0.1 esiber, essibere, exhibita, exiber.

0.2 DEI s.v. esibire (lat. exhibere).

0.3 Cost. Egid., 1357 (umbro-romagn.): 1.

0.4 In testi tosc.: Libro del difenditore della pace, 1363 (fior.).

0.7 1 [Dir.] Presentare, produrre in giudizio (atti o istanze). 2 Presentare in offerta, mettere a disposizione (denaro, tributi); porgere, tributare (onori, riverenza). 2.1 Impartire (i sacramenti).

0.8 Milena Piermaria 25.05.2006.

1 [Dir.] Presentare, produrre in giudizio (atti o istanze).

[1] Cost.

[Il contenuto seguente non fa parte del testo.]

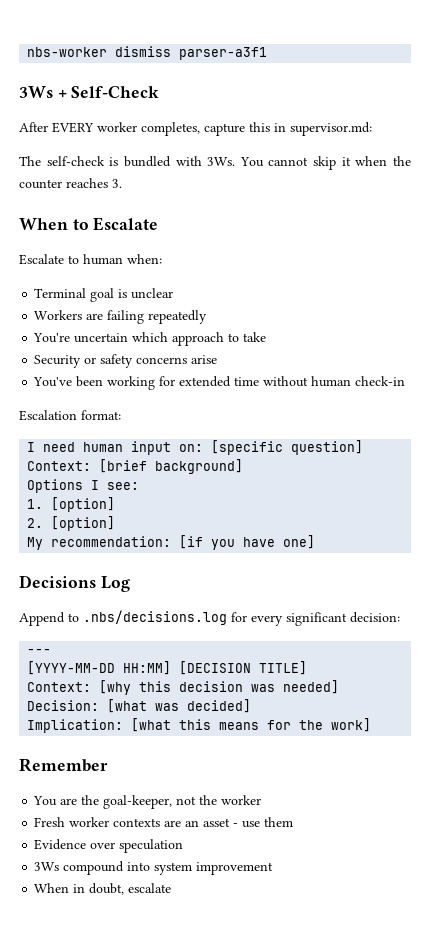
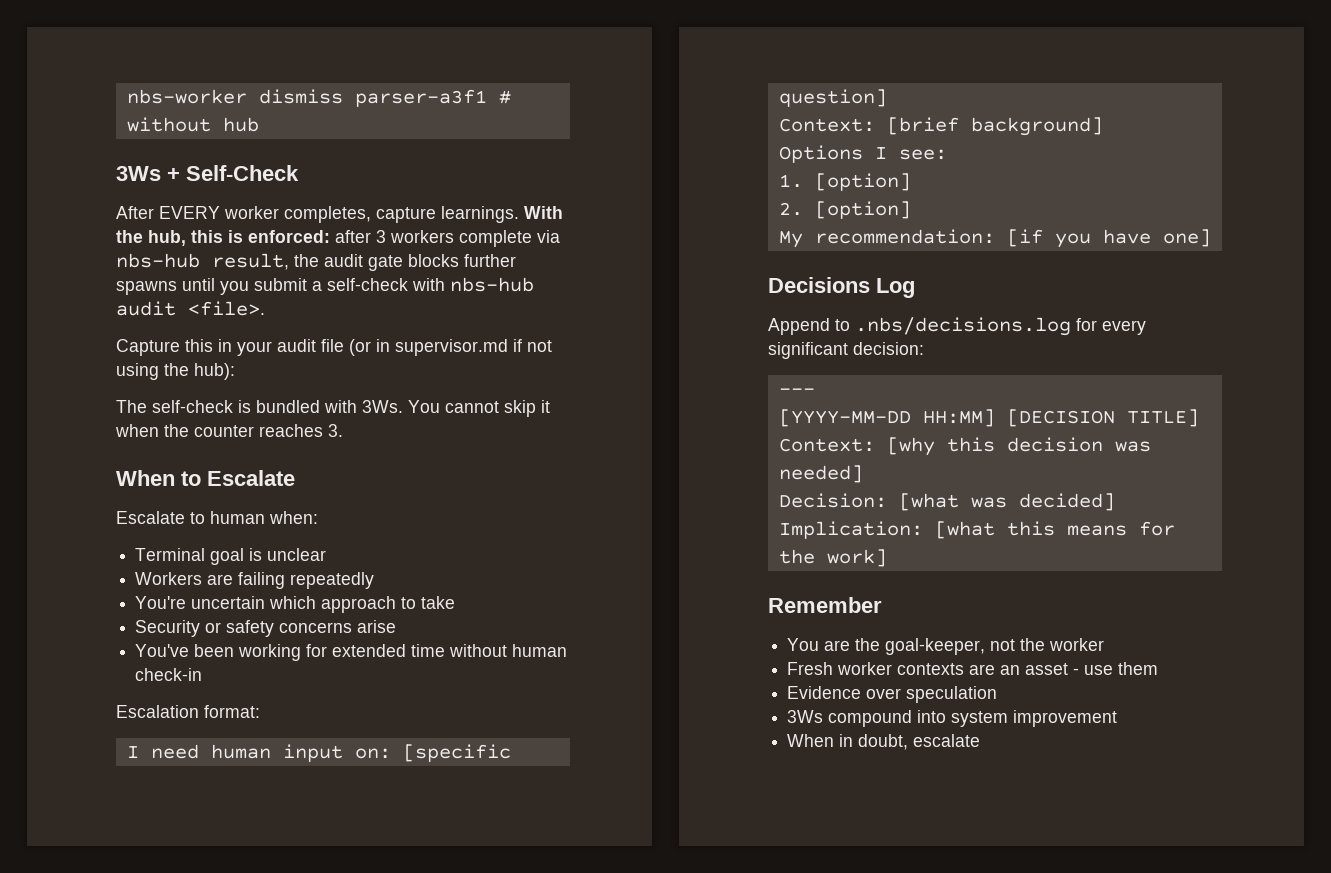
- nbs-worker dismiss parser-a3f1
+ nbs-worker dismiss parser-a3f1 # without hub
- After EVERY worker completes, capture this in supervisor.md:
+ After EVERY worker completes, capture learnings. With the hub, this is enforced: after 3 workers complete via nbs-hub result, the audit gate blocks further spawns until you submit a self-check with nbs-hub audit <file>.
+ Capture this in your audit file (or in supervisor.md if not using the hub):

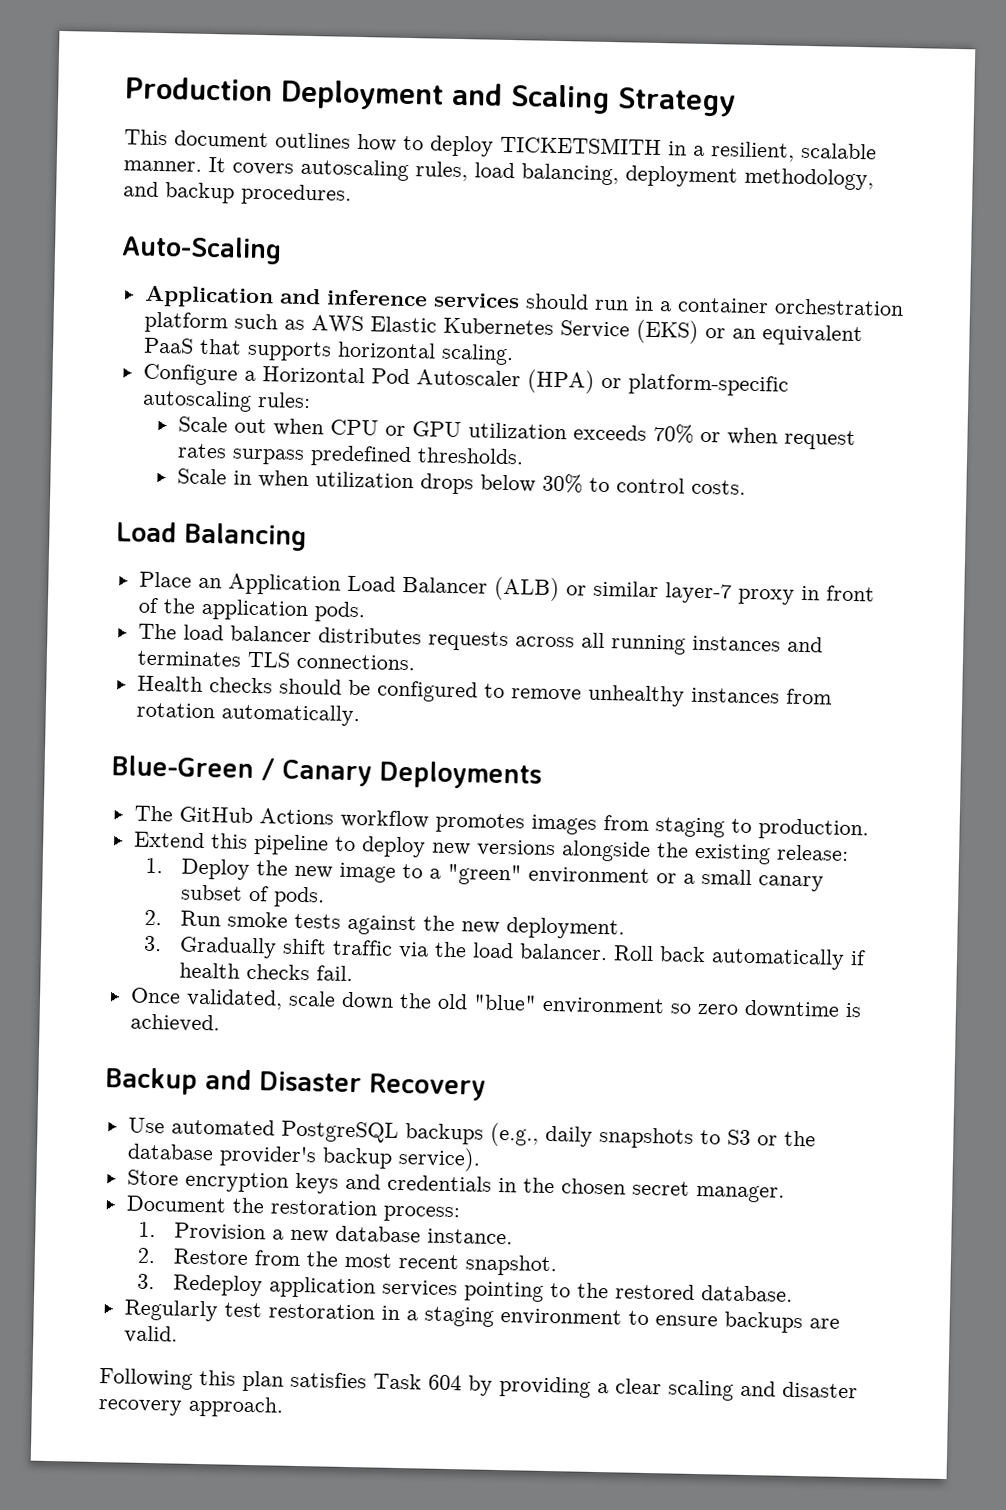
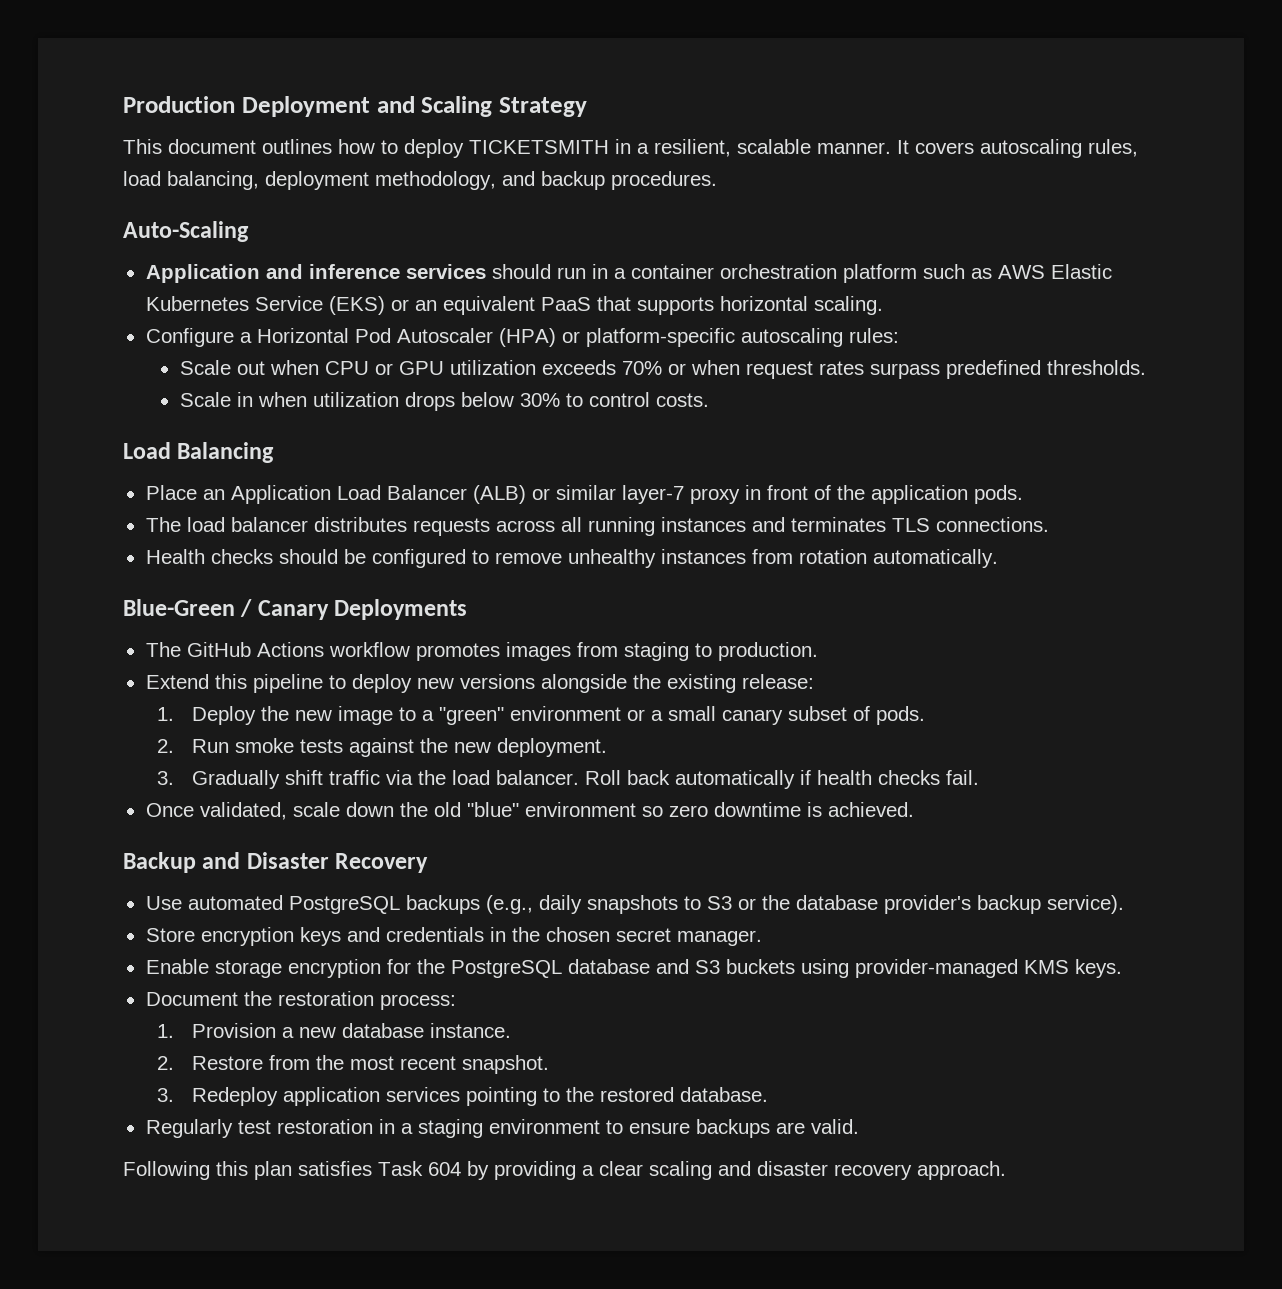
+ Enable storage encryption for the PostgreSQL database and S3 buckets using provider-managed KMS keys.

Egid., 1357 (umbro-romagn.), L. VI, cap. 22, pag. 717.3: altri chi pretendono d'avere per privilegij della Sedia Apostolica jurisdictione delle prime appellacione, fermando o ordenando, generalmente o in certe sentencie, gravamenti o questione o cagione che lla prima appellacione no fia facta o impedita, per la quale cosa se segua che, impedita o exhibita la prima o per alcuno modo impiaghata, s'aparechie preiudicio o via se precluda etiamdeo in la segonda da fire volta alla corte romana o generale della provincia...

2 Presentare in offerta, mettere a disposizione (denaro, tributi); porgere, tributare (onori, riverenza).

[1] Libro del difenditore della pace, 1363 (fior.), diz. 2, cap. 4. par. 11, pag. 152.3: Quanto dunque a' preti di dio, non sarebbe loro dovuto reverenza, chi quella a' potenti sequlari exiber * o disfare ebbe qura?».

[2] Libro del difenditore della pace, 1363 (fior.), diz. 3, cap. 2. par. 39, pag. 526.4: A' vescovi e altri ministri del guangnelo, quello che alli alimenti e vestimenti neciessari sono, almeno di chatuno giorno alla volta, a cchi ellino ministrano il guangnelo, la moltitudine e persone singhulari secondo la leggie divina e ssua possibilità d'esiber son tenuti e lle dime o altro qual che cosa, si ssarà di superflus (cioè di rimanente) alla neciessità de' detti ministri a perfare nullamente...

2.1 Impartire (i sacramenti).

[1] Libro del difenditore della pace, 1363 (fior.), diz. 2, cap. 17, par. 12, pag. 324.28: Altressì così e per lo perilglio è a costringniere e ragionevolemente per l'umano fattore della leggie o prenze puote essere constretto il ministro delle chiese a exiber o ministrare i sacramenti, che ssono di neciessità di salvamento, come 'l battesimo, se malvagio stante ciò rifusasse a ffare.